Иногда она вспоминает ту историю: неужели возможно, чтобы столь сильный взрыв возник из ниоткуда? По собственному опыту она знает, что находящаяся под чутким управлением община столь же восприимчива к страданиям сестер, как и к переизбытку радости в них, поскольку и то и другое способно нарушить хрупкое равновесие спокойной жизни.
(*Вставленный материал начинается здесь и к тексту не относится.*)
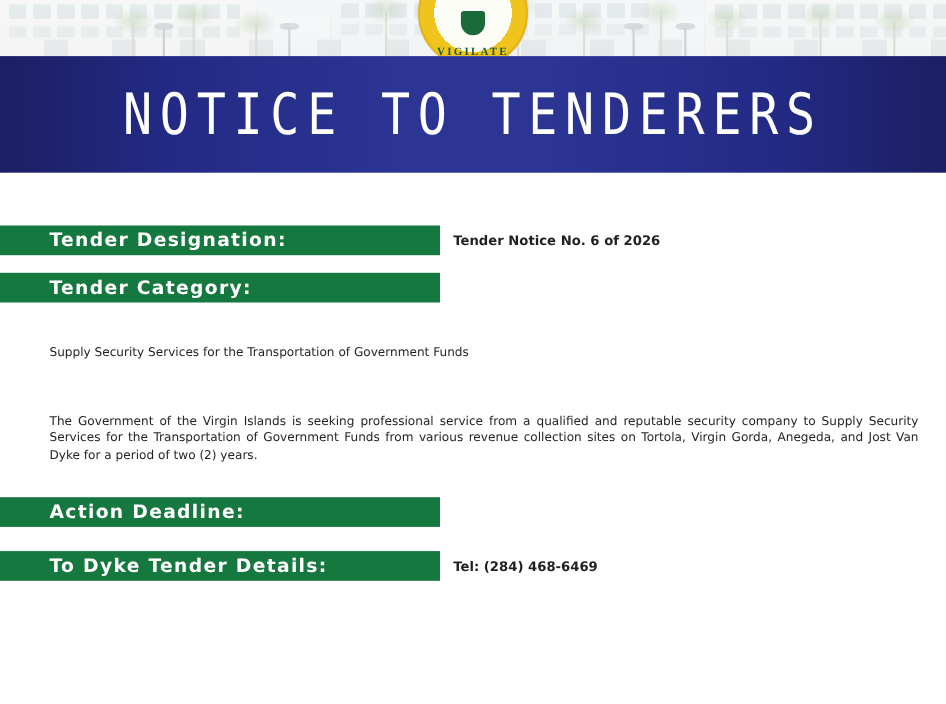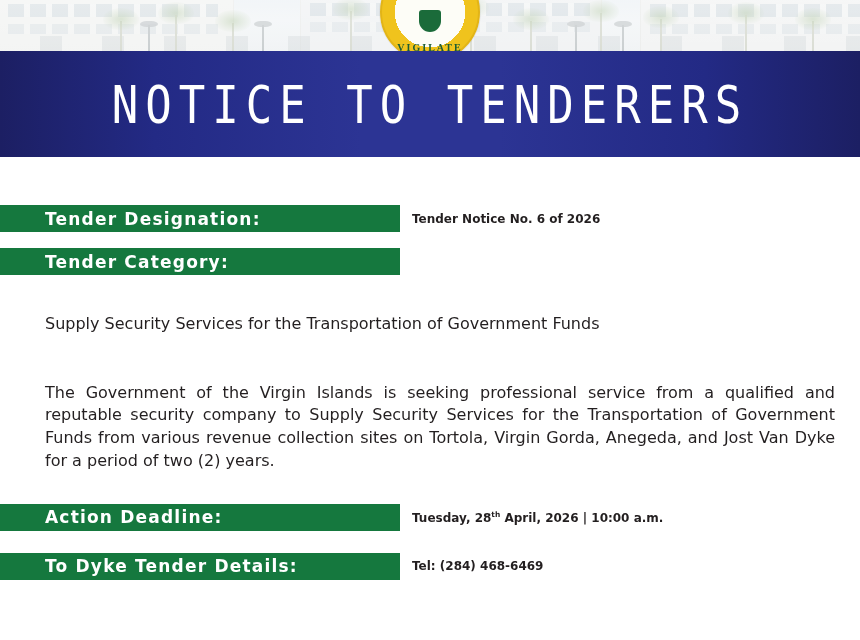--- a/index.html
+++ b/index.html
@@ -197,7 +197,7 @@
 
   .para {
     font-family: "DejaVu Sans", sans-serif;
-    font-size: 16px;
+    font-size: 11px;
     color: #231f20;
     line-height: 1.42;
     padding: 0 25px 0 45px;

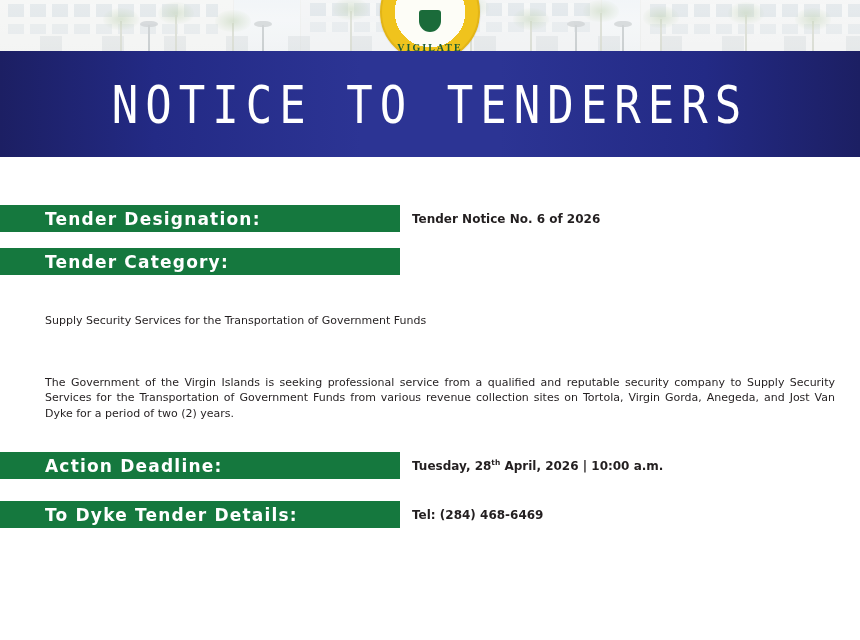--- a/index.html
+++ b/index.html
@@ -300,7 +300,6 @@
     <div class="label-bar">
       <span class="label-text">Action Deadline:</span>
     </div>
-    <div class="value"><span>Tuesday, 28</span><sup>th</sup><span> April, 2026 | 10:00 a.m.</span></div>
   </div>
 
   <div class="sp-22"></div>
И даже если то была работа дьявола (хотя ей уже доводилось сталкиваться с проявлениями озорства, а в отдельных случаях и злобы в этой республике женщин, знакомство с дьяволом ей только предстоит), почему ни аббатиса, ни сестра-наставница не заметили никаких признаков этого раньше? И она еще раз благодарит Господа за то, что, когда пришло время решать, где ей предстоит провести остаток своей жизни, именно Санта-Катерина приняла ее к себе, невзирая на ее жиденький голосок и сундук с приданым, в котором снадобий и книг по медицине было не меньше, чем молитвенников.